上野駅ホーム突き落とし事件初公判 被告が逃走図ったあきれた理由

2017年09月01日 17時00分

 JR上野駅のホームから30代男性を突き落としてケガをさせたとして、傷害罪に問われた渋谷正寿被告(65)の初公判が31日、東京地裁で行われた。

 6月19日午後11時ごろ、同駅5番ホームで男性を線路に突き落としたとされる。男性は腰などの骨を折って全治2か月のケガ。渋谷被告は救護活動や緊急停止ボタンを押すこともなく、その場から立ち去ったところを警備員に捕まえられ、引き渡された警察によって逮捕された。当時、飲酒していた。

 男性の供述調書によると、電車待ちの列に並んでいたところで渋谷被告から無言で体を強くぶつけられた。思わず「いやいや、痛いよ。おい」と言ったところ、渋谷被告は「じゃあ、やってやるよ」と向かってきて、両者は互いに胸ぐらをつかんだ。もみ合って回転しながら移動。気付けばホームの“崖っ縁”にいて危険を感じた瞬間、両手で胸を押され、左半身から線路に落ちたという。

 身長166センチ、体重60キロの小柄な男性と比べて、渋谷被告は身長180センチに届きそうな大きな体格。押されたらひとたまりもない。

 線路を挟んだ4番線にいた警備員が「両手で被害者の上半身を突き飛ばした瞬間を見た」と証言している。事件後に「俺は帰るんだから、関係ねえよ」と立ち去ろうとした渋谷被告だったが、警備員にしがみつかれて「わかったよ。逃げねえよ」と観念したのだった。

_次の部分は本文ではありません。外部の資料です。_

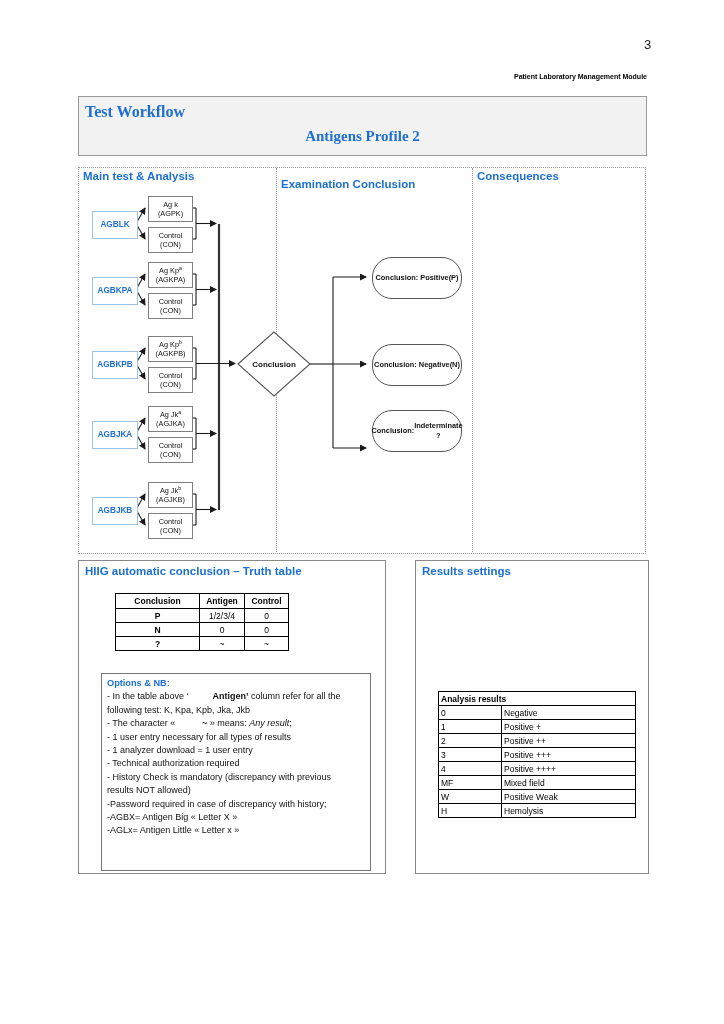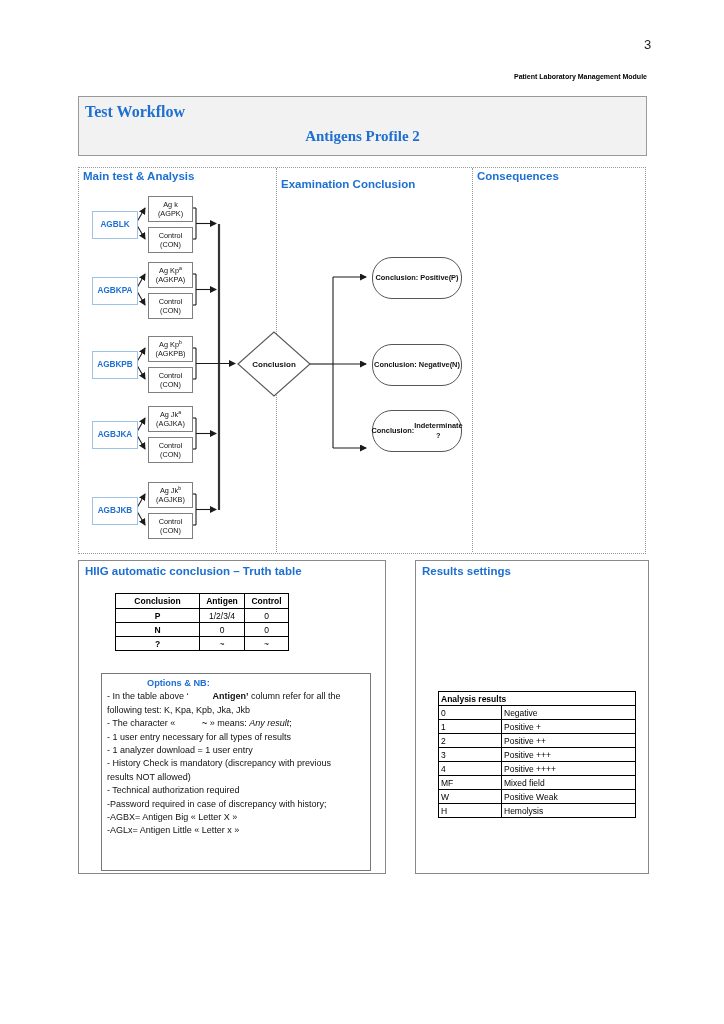--- a/index.html
+++ b/index.html
@@ -36,7 +36,7 @@
   td.thdr-teal{color:var(--teal,#0b8a8a);font-weight:bold;}
   td.thdr-blk{font-weight:bold;}
   .optbox{border:1px solid #777;background:#fff;padding:3px 5px;}
-  .opttitle{color:var(--accent,#1d6fd1);font-weight:bold;font-size:9.2px;line-height:13.4px;margin-left:40px;}
+  .opttitle{color:var(--accent,#1d6fd1);font-weight:bold;font-size:9.2px;line-height:13.4px;}
   .opt-lines{width:246px;font-size:9px;line-height:13.4px;color:#111;}
   .opt-lines .b{font-weight:bold;padding-left:24px;}
   .opt-lines .i{font-style:italic;}

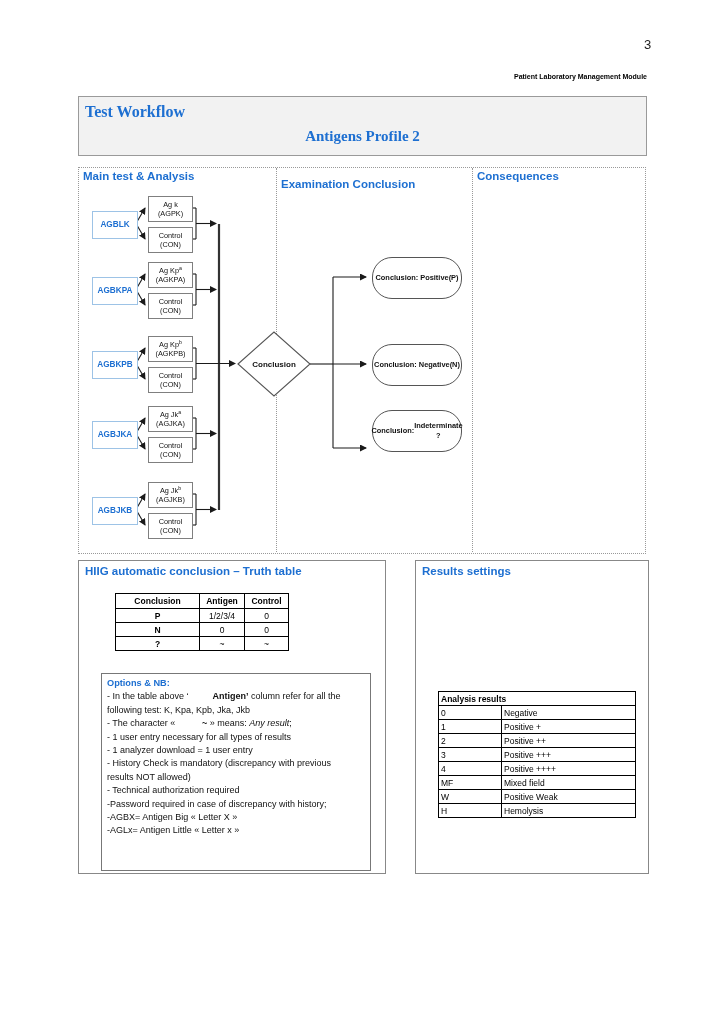--- a/index.html
+++ b/index.html
@@ -205,8 +205,8 @@
           <div class="opt-line"><span>- The character « </span><span class="b">~</span><span> » means: </span><span class="i">Any result</span><span>;</span></div>
           <div class="opt-line"><span>- 1 user entry necessary for all types of results</span></div>
           <div class="opt-line"><span>- 1 analyzer download = 1 user entry</span></div>
+          <div class="opt-line"><span>- Technical authorization required</span></div>
           <div class="opt-line"><span>- History Check is mandatory (discrepancy with previous results NOT allowed)</span></div>
-          <div class="opt-line"><span>- Technical authorization required</span></div>
           <div class="opt-line"><span>-Password required in case of discrepancy with history;</span></div>
           <div class="opt-line"><span>-AGBX= Antigen Big « Letter X »</span></div>
           <div class="opt-line"><span>-AGLx= Antigen Little « Letter x »</span></div>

 傷害の事実は認めたが「相手が先に腕をつかんだので振り払った。両手で胸を押していない」と一部否認した。体の骨を折って倒れている男性を助けず、逃げようとした理由を「這い上がって反撃されると思った」などとした言葉は言い訳がましい。

 電車が走ってきたら死に至った可能性もあり、本来は殺人未遂罪でもおかしくない。男性は「犯人は否認して謝罪もない。私は殺されかけていて許せない」と強い処罰感情を示した。